# [Brief]
Print the entries exactly as given.

********************

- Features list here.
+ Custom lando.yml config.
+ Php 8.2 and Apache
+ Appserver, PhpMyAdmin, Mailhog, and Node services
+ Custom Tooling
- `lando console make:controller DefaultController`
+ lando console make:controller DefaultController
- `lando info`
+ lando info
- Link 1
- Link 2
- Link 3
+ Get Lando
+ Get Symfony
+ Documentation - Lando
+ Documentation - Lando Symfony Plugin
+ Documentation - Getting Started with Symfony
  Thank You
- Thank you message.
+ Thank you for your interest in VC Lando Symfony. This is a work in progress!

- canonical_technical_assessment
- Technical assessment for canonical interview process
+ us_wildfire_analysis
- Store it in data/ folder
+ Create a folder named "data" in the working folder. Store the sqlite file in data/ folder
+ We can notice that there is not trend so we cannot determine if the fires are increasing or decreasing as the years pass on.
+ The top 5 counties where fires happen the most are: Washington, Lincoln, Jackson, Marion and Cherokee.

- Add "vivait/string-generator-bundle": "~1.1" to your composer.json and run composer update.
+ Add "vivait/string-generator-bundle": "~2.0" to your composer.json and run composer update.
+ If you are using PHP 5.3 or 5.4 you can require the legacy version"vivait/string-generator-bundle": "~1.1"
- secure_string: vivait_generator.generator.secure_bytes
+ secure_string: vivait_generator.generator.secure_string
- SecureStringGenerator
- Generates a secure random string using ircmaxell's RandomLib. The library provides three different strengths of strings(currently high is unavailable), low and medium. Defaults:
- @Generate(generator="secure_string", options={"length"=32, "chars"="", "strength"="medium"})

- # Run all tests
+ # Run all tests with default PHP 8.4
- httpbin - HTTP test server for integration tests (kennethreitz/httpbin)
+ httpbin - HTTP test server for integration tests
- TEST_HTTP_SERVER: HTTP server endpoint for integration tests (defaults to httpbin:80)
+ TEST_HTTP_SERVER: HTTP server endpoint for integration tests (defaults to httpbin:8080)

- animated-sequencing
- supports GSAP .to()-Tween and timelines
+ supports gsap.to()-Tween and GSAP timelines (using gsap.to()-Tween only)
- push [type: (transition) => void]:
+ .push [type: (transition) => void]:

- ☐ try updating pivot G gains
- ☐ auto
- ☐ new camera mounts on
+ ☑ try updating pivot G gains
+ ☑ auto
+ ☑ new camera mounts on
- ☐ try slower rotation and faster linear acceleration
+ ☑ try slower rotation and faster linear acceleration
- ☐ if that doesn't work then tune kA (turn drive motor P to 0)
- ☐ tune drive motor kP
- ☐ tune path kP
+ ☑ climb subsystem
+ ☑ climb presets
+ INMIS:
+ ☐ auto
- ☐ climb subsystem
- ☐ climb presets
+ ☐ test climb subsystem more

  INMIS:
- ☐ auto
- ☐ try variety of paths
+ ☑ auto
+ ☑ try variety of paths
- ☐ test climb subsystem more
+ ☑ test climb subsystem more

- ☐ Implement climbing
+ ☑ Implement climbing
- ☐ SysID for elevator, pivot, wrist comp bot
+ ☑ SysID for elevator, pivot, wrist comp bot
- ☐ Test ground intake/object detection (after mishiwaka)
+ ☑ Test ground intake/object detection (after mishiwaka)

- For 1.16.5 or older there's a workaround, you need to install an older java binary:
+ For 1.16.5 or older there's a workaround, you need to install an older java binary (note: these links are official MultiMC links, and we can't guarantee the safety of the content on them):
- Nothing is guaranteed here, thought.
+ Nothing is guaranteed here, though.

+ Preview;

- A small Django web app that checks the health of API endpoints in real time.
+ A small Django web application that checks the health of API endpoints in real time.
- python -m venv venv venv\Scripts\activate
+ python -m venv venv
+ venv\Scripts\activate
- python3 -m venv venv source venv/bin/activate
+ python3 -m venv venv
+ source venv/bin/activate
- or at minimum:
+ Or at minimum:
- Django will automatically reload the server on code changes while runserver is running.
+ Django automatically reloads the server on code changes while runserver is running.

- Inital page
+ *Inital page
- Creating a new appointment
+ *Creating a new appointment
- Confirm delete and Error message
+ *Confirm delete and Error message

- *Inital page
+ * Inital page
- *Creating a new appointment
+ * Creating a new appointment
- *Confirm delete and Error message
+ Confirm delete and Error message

********************

# [Answer to the exercise]
- Features list here.
+ Custom lando.yml config.
+ Php 8.2 and Apache
+ Appserver, PhpMyAdmin, Mailhog, and Node services
+ Custom Tooling
- `lando console make:controller DefaultController`
+ lando console make:controller DefaultController
- `lando info`
+ lando info
- Link 1
- Link 2
- Link 3
+ Get Lando
+ Get Symfony
+ Documentation - Lando
+ Documentation - Lando Symfony Plugin
+ Documentation - Getting Started with Symfony
  Thank You
- Thank you message.
+ Thank you for your interest in VC Lando Symfony. This is a work in progress!

- canonical_technical_assessment
- Technical assessment for canonical interview process
+ us_wildfire_analysis
- Store it in data/ folder
+ Create a folder named "data" in the working folder. Store the sqlite file in data/ folder
+ We can notice that there is not trend so we cannot determine if the fires are increasing or decreasing as the years pass on.
+ The top 5 counties where fires happen the most are: Washington, Lincoln, Jackson, Marion and Cherokee.

- Add "vivait/string-generator-bundle": "~1.1" to your composer.json and run composer update.
+ Add "vivait/string-generator-bundle": "~2.0" to your composer.json and run composer update.
+ If you are using PHP 5.3 or 5.4 you can require the legacy version"vivait/string-generator-bundle": "~1.1"
- secure_string: vivait_generator.generator.secure_bytes
+ secure_string: vivait_generator.generator.secure_string
- SecureStringGenerator
- Generates a secure random string using ircmaxell's RandomLib. The library provides three different strengths of strings(currently high is unavailable), low and medium. Defaults:
- @Generate(generator="secure_string", options={"length"=32, "chars"="", "strength"="medium"})

- # Run all tests
+ # Run all tests with default PHP 8.4
- httpbin - HTTP test server for integration tests (kennethreitz/httpbin)
+ httpbin - HTTP test server for integration tests
- TEST_HTTP_SERVER: HTTP server endpoint for integration tests (defaults to httpbin:80)
+ TEST_HTTP_SERVER: HTTP server endpoint for integration tests (defaults to httpbin:8080)

- animated-sequencing
- supports GSAP .to()-Tween and timelines
+ supports gsap.to()-Tween and GSAP timelines (using gsap.to()-Tween only)
- push [type: (transition) => void]:
+ .push [type: (transition) => void]:

- ☐ try updating pivot G gains
- ☐ auto
- ☐ new camera mounts on
+ ☑ try updating pivot G gains
+ ☑ auto
+ ☑ new camera mounts on
- ☐ try slower rotation and faster linear acceleration
+ ☑ try slower rotation and faster linear acceleration
- ☐ if that doesn't work then tune kA (turn drive motor P to 0)
- ☐ tune drive motor kP
- ☐ tune path kP
+ ☑ climb subsystem
+ ☑ climb presets
+ INMIS:
+ ☐ auto
- ☐ climb subsystem
- ☐ climb presets
+ ☐ test climb subsystem more

  INMIS:
- ☐ auto
- ☐ try variety of paths
+ ☑ auto
+ ☑ try variety of paths
- ☐ test climb subsystem more
+ ☑ test climb subsystem more

- ☐ Implement climbing
+ ☑ Implement climbing
- ☐ SysID for elevator, pivot, wrist comp bot
+ ☑ SysID for elevator, pivot, wrist comp bot
- ☐ Test ground intake/object detection (after mishiwaka)
+ ☑ Test ground intake/object detection (after mishiwaka)

- For 1.16.5 or older there's a workaround, you need to install an older java binary:
+ For 1.16.5 or older there's a workaround, you need to install an older java binary (note: these links are official MultiMC links, and we can't guarantee the safety of the content on them):
- Nothing is guaranteed here, thought.
+ Nothing is guaranteed here, though.

+ Preview;

- A small Django web app that checks the health of API endpoints in real time.
+ A small Django web application that checks the health of API endpoints in real time.
- python -m venv venv venv\Scripts\activate
+ python -m venv venv
+ venv\Scripts\activate
- python3 -m venv venv source venv/bin/activate
+ python3 -m venv venv
+ source venv/bin/activate
- or at minimum:
+ Or at minimum:
- Django will automatically reload the server on code changes while runserver is running.
+ Django automatically reloads the server on code changes while runserver is running.

- Inital page
+ *Inital page
- Creating a new appointment
+ *Creating a new appointment
- Confirm delete and Error message
+ *Confirm delete and Error message

- *Inital page
+ * Inital page
- *Creating a new appointment
+ * Creating a new appointment
- *Confirm delete and Error message
+ Confirm delete and Error message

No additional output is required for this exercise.